Utilizing the “Advanced Search” feature on the site, I began by looking up such keyword terms as Mesabi Iron Range, Hibbing, Chisholm, Eveleth, Minnesota, while tossing in a surname and a few other terms periodically. My depth of understanding was growing with every old newspaper article I was reading. As the expression goes, “It’s the next best thing to being there.”

For me, one of the most impressive features of GenealogyBank.com is the geographic reach of their more than 6,100 newspapers, which I was having a blast researching.
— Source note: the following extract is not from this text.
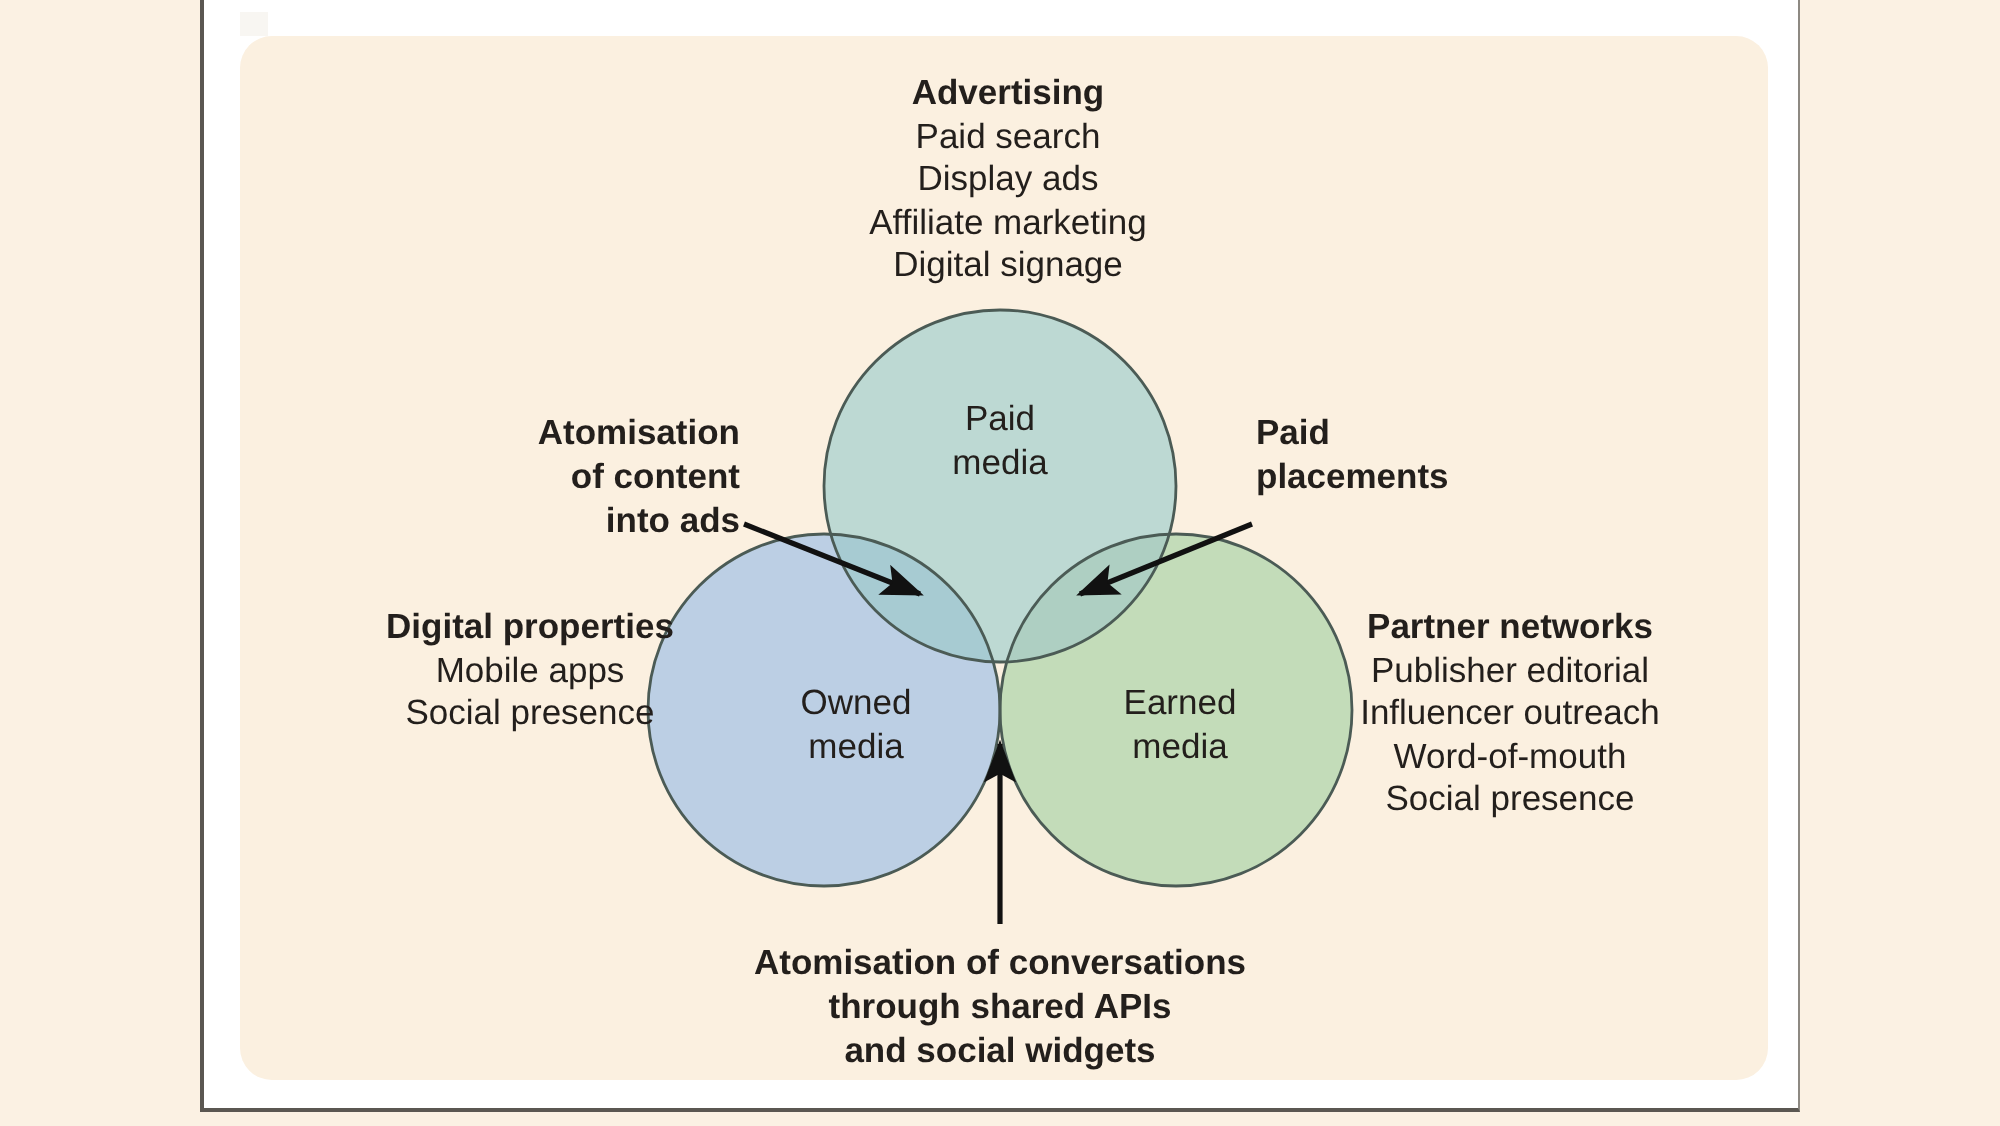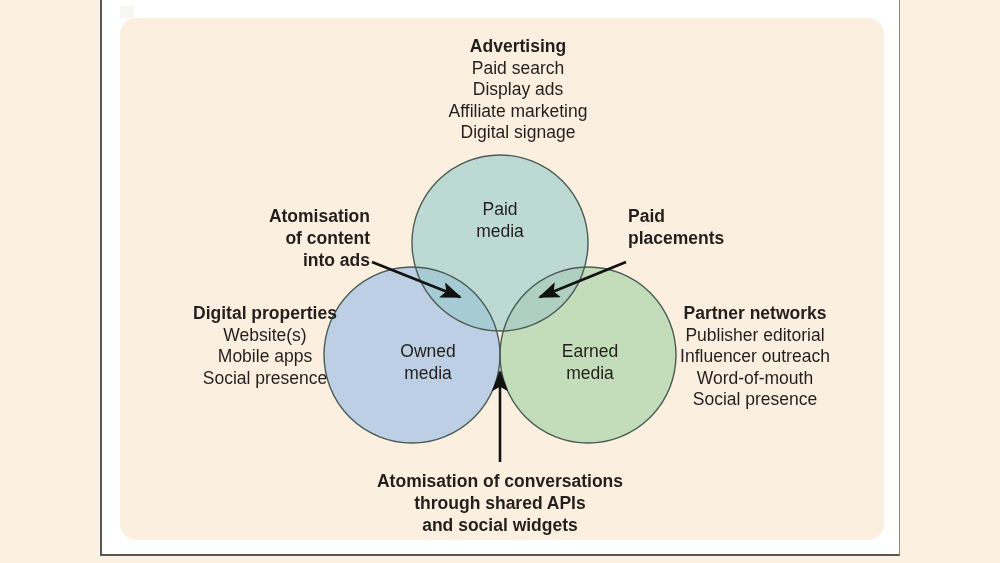"Advertising" #blk-advertising { left: 408px -> 394px }
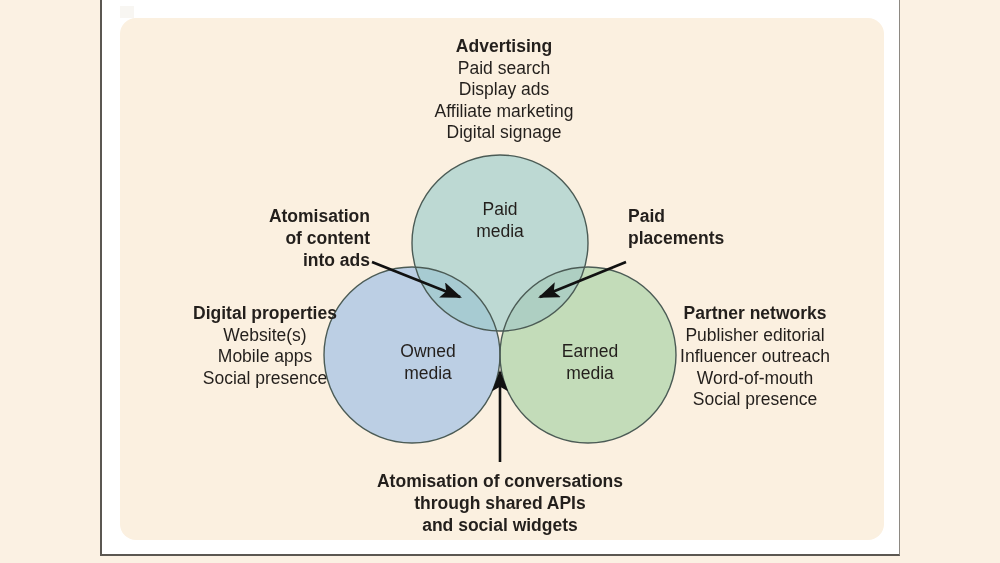"Website(s)" div { html: <div>Website(s)</div> -> none }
It was thrilling to be reading a full page story from 1890 in the Chicago Herald titled “Mountains of Riches,” all about the early times on the Mesabi Range.

Mountains of Riches, Chicago Herald newspaper article 14 October 1891

Chicago Herald (Chicago, Illinois), 14 October 1890, page 9

Another interesting historical newspaper article was about the challenges of building the first railroad from Duluth, Minnesota, on the shores of Lake Superior to the towns on the Iron Range, published in the Duluth News-Tribune.

A Road to the Mesabi, Duluth News-Tribune newspaper article 6 June 1891

Duluth News-Tribune (Duluth, Minnesota), 6 June 1891, page 2

Of course, being an avid American baseball fan it was personally thrilling to find an old newspaper article in the Marietta Journal, in Marietta, Georgia, on a story from the movie Field of Dreams that was relating the true story of Doctor Archibald “Moonlight” Graham. This time the story was being told by our family friend and a newspaper editor herself, Ms. Veda Ponikvar, of Minnesota’s Chisholm Free Press.

Real Character in 'Field of Dreams' Has Point of View, Marietta Journal newspaper article, 1 June 1991

Marietta Journal (Marietta, Georgia), 1 June 1991, page 2

Then just for what seemed like good measure, I found myself reading an obituary from the Hibbing Daily Tribune for one of my wife’s uncles. It was an obituary that I didn’t have in my family tree.

Mike D'Aquila Newspaper Obituary, Hibbing Daily Tribune newspaper article, 21 September 1999

Hibbing Daily Tribune (Hibbing, Minnesota), 21 September 1999

This obituary brought back wonderful memories of family times gone by—especially since the article was noting that his funeral was held in The Church of the Immaculate Conception, which I was quickly remembering was known all over the Iron Range simply as “the Italian Church” since daily Mass was still said in Latin and Italian. There I was, all over again, sitting in those church pews surrounded by family.

Now here I sit, smiling and teary-eyed all at the same time.